[REQUIREMENT]
Match on the string "circle" in the entries below and return every matching line.

▼

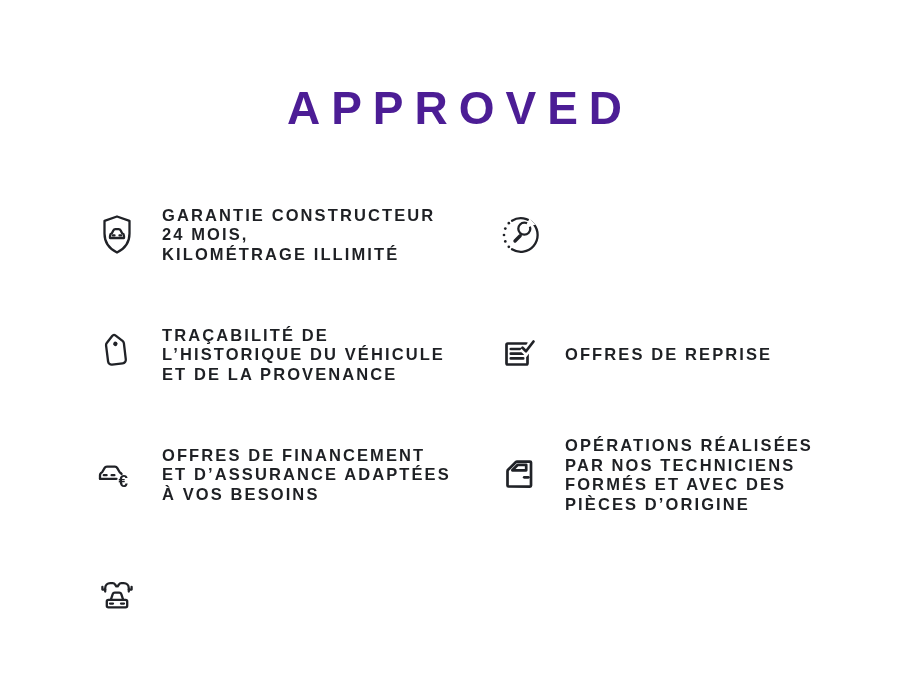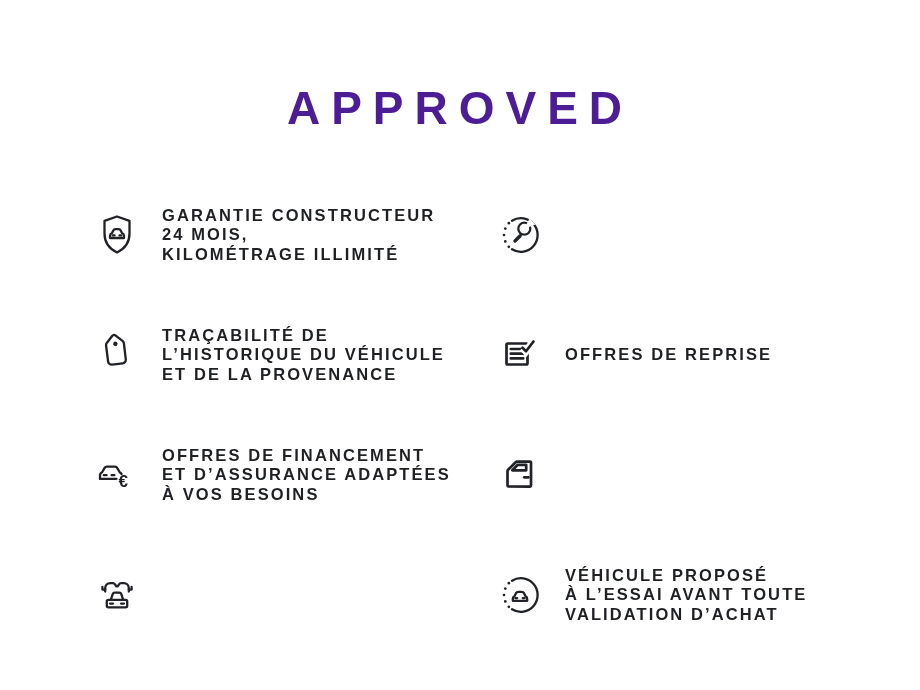--- a/index.html
+++ b/index.html
@@ -153,48 +153,35 @@
     </div>
 
     <div class="item">
       <div class="icon-box">
         <svg viewBox="0 0 48 48">
           <path class="stroke thick" d="M12.5 35.5 c-.6 0 -1-.4 -1-1 V20.2 c0-.5 .2-1 .6-1.4 l7.6-7.6 c.4-.4 .9-.6 1.4-.6 H34 c.6 0 1 .4 1 1 v23 c0 .6 -.4 1 -1 1 z"></path>
           <path class="stroke thick" d="M16.3 19.3 l5.5-5.5 h8.4 v5.5 z"></path>
           <path class="stroke thick" d="M28.2 26.3 h4.2"></path>
         </svg>
       </div>
+      <div class="txt">OPÉRATIONS RÉALISÉES
+PAR NOS TECHNICIENS
+FORMÉS ET AVEC DES
+PIÈCES D’ORIGINE</div>
     </div>
 
     <div class="item">
       <div class="icon-box">
         <svg viewBox="0 0 48 48">
           <path class="stroke" d="M12.2 20.5 v-3.3 c0-3 2.1-5 5.1-5 h2.4 c1 0 1.9 .5 2.4 1.3 l1.2 1.8"></path>
           <path class="stroke" d="M12.2 18.6 H9.4 v-2.8"></path>
           <path class="stroke" d="M35.8 20.5 v-3.3 c0-3 -2.1-5 -5.1-5 h-2.4 c-1 0 -1.9 .5 -2.4 1.3 l-1.2 1.8"></path>
           <path class="stroke" d="M35.8 18.6 h2.8 v-2.8"></path>
           <path class="stroke" d="M17.8 28.8 l1.9-5.6 c.3-.9 1.1-1.5 2-1.5 h4.6 c1 0 1.7 .6 2 1.5 l1.9 5.6"></path>
           <rect class="stroke" x="13.8" y="28.8" width="20.4" height="7.6" rx="1.6"></rect>
           <path class="stroke" d="M17 32.6 h3 M28 32.6 h3"></path>
         </svg>
       </div>
     </div>
 
-    <div class="item">
-      <div class="icon-box">
-        <svg viewBox="0 0 48 48">
-          <path class="stroke" d="M16 9.7 A16.8 16.8 0 1 1 16 38.3"></path>
-          <circle class="filldot" cx="12.8" cy="12.2" r="1.35"></circle>
-          <circle class="filldot" cx="9.3" cy="17.6" r="1.35"></circle>
-          <circle class="filldot" cx="8" cy="24" r="1.35"></circle>
-          <circle class="filldot" cx="9.3" cy="30.4" r="1.35"></circle>
-          <circle class="filldot" cx="12.8" cy="35.8" r="1.35"></circle>
-          <path class="stroke" d="M16.8 29.8 v-1.9 c0-1.4 .7-2.4 1.8-2.8 l1.5-3 c.4-.8 1.2-1.3 2.1-1.3 h3.6 c.9 0 1.7 .5 2.1 1.3 l1.5 3 c1.1 .4 1.8 1.4 1.8 2.8 v1.9 z"></path>
-          <path class="stroke" d="M19.4 27.2 h1.8 M26.8 27.2 h1.8"></path>
-        </svg>
-      </div>
-      <div class="txt">VÉHICULE PROPOSÉ
-À L’ESSAI AVANT TOUTE
-VALIDATION D’ACHAT</div>
-    </div>
 
   </div>
 </div>
 
 </body></html>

▲

[EXERCISE SOLUTION]
-          <circle class="filldot" cx="12.8" cy="12.2" r="1.35"></circle>
-          <circle class="filldot" cx="9.3" cy="17.6" r="1.35"></circle>
-          <circle class="filldot" cx="8" cy="24" r="1.35"></circle>
-          <circle class="filldot" cx="9.3" cy="30.4" r="1.35"></circle>
-          <circle class="filldot" cx="12.8" cy="35.8" r="1.35"></circle>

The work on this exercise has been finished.